Mizzou program significantly reduces delay in autism diagnosis
When Katie New first suspected her son had autism, she had to wait 18 months for a diagnosis. She also had to travel nearly 100 miles from her hometown of Poplar Bluff, Missouri, to see an autism specialist in Cape Girardeau. When she had similar concerns regarding her younger child, she was able to get the diagnosis in less than one month thanks to ECHO Autism, a University of Missouri program. A new study on the effectiveness of ECHO Autism shows that the program significantly reduces diagnostic wait times for young children at highest risk for autism and saved families an average of 172.7 miles in travel for diagnosis.
"Stories like Katie's are why the MU Thompson Center for Autism and Neurodevelopmental Disorders is committed to improving access to care in underserved communities around the world," said Kristin Sohl, associate professor of child health and director of ECHO Autism. "To shorten wait times, we are using technology to train physicians to provide the critical initial diagnoses."
The ECHO Autism team, made up of researchers from the University of Missouri, the University of Virginia and University of New Mexico, developed and tested a new training program that expanded upon the original ECHO Autism model. In the new model, they added hands-on training and diagnostic tools to assist physicians with screenings. Additionally, ECHO Autism offers ongoing video-based coaching and mentorship.

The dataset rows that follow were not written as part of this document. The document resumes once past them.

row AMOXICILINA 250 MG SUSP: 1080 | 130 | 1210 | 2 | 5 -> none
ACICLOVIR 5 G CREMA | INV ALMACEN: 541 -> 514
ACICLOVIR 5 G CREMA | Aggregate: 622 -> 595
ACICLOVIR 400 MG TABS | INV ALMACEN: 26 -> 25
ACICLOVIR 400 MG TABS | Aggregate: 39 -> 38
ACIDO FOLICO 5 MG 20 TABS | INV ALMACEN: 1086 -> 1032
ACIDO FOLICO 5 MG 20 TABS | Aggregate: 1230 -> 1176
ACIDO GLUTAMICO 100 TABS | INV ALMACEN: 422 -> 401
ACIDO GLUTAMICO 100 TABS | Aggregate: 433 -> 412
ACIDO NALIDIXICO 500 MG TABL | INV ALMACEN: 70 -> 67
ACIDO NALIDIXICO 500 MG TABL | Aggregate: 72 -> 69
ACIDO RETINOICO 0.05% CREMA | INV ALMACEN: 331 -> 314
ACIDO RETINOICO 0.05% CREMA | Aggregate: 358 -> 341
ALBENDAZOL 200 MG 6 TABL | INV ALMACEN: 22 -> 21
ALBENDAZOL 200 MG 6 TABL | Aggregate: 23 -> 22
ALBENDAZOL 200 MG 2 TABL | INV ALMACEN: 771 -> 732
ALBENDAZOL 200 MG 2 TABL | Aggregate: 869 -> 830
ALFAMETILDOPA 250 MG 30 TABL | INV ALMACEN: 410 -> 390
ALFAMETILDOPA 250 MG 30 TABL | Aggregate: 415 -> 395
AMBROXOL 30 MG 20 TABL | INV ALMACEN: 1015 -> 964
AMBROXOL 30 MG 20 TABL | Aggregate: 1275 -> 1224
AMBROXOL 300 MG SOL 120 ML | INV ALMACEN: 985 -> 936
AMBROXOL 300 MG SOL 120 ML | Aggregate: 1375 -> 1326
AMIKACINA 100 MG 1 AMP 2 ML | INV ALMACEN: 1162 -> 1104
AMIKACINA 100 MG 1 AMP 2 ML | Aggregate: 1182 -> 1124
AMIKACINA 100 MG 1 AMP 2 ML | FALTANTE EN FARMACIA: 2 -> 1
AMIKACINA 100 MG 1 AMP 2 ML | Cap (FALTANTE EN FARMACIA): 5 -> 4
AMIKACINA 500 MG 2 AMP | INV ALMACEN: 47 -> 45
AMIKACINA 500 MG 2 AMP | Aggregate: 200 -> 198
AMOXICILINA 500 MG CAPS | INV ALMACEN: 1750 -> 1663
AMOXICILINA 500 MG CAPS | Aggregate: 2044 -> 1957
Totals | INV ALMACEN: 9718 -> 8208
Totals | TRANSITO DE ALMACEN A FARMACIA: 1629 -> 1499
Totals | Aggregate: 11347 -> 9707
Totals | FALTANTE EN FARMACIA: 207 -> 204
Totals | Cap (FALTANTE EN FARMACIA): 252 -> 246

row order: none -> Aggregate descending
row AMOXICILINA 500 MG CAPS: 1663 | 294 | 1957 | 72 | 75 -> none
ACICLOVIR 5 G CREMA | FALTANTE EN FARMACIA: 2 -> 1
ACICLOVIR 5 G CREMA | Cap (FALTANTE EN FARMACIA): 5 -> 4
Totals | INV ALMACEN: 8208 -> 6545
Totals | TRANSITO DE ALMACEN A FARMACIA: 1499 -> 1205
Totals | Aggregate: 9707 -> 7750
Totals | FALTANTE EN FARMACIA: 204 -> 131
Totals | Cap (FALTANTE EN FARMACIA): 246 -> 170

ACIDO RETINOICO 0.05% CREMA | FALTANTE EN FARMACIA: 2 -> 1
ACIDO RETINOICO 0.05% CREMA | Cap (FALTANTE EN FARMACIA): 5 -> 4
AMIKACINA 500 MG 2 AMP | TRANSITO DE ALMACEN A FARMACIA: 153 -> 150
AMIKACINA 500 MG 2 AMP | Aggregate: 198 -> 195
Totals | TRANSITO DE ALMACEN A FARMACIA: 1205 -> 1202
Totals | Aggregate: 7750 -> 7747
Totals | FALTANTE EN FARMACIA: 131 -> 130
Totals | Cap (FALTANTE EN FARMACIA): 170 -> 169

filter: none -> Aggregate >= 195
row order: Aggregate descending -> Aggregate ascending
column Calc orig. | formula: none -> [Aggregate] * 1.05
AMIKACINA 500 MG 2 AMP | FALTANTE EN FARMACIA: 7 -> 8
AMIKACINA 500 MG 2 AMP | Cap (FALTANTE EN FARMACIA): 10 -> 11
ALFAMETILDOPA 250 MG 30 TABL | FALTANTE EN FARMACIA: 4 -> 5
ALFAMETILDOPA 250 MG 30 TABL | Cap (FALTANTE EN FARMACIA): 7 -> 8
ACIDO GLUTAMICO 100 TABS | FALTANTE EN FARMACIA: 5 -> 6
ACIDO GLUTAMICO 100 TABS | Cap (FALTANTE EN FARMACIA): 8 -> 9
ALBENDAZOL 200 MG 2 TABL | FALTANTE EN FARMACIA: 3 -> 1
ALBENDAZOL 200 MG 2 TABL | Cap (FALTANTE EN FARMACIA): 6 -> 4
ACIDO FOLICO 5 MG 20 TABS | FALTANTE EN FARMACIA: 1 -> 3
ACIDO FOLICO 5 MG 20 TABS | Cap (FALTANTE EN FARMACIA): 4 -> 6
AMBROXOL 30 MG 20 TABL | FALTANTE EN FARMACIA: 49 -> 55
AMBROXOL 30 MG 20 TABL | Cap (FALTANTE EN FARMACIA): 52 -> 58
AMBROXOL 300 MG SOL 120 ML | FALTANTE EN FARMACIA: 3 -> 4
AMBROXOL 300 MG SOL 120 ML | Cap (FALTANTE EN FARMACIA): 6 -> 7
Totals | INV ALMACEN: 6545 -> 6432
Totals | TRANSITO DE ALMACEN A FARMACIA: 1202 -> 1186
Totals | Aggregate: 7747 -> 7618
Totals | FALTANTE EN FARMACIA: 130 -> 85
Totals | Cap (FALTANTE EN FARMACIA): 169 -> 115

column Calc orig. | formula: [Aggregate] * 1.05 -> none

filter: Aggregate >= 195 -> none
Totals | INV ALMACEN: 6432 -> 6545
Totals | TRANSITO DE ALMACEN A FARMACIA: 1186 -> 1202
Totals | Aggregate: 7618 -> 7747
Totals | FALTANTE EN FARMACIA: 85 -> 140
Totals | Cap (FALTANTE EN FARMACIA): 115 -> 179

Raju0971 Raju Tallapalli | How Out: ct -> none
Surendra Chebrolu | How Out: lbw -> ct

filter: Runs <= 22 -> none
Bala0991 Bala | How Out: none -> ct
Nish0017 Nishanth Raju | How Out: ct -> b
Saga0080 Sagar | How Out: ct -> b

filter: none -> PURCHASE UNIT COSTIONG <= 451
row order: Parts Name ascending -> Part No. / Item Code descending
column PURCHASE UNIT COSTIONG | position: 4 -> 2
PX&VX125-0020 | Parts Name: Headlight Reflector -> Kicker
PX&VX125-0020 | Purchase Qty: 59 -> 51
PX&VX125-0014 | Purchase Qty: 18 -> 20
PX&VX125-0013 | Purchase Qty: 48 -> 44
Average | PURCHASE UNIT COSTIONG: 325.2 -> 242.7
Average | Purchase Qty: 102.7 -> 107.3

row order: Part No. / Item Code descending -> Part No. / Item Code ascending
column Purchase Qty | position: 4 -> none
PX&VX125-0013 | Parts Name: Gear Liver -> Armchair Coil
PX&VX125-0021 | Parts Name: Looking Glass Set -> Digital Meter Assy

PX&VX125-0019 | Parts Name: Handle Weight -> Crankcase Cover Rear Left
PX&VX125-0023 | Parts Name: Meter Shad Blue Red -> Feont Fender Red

The researchers worked with 18 primary care providers in underserved areas across Missouri to study the program's effectiveness. After attending a one and a half day in-person training, they then participated in ongoing video-based coaching every two weeks for one year. The video-based coaching connected local physicians to an interdisciplinary team of autism experts, including a pediatrician specializing in autism, a clinical psychologist, a parent of a child with autism, a social worker, a dietitian and a psychiatrist. The expert team provided brief lectures focused on best-practice guidelines for autism diagnosis and treatment.
"In the first study of the program we found notable improvements in autism screening and diagnosis," Sohl said. "All participants reported that they had changed their practice as a result of participation in the program, and they felt confident in their abilities to screen and diagnose autism early on, which is incredibly beneficial to families."
One pediatrician who participated in the new training program believes it is critically important for families and primary care physicians.
"ECHO Autism is an amazing learning opportunity for physicians," said Claudia Preuschoff, a pediatrician in Poplar Bluff. "Through the combination of hands-on learning and access to experts, it provides the necessary information to provide quick diagnoses, meaning families have earlier access to services for their children."
"I'm such a fan of this program," New said. "Thanks to ECHO Autism, my youngest is now receiving speech therapy at 21 months, as opposed to three and a half years. No parent should ever have to wait more than a year to know if their child might have autism."
"ECHO Autism STAT: accelerating early access to autism diagnosis," was published in the Journal of Autism and Developmental Disorders.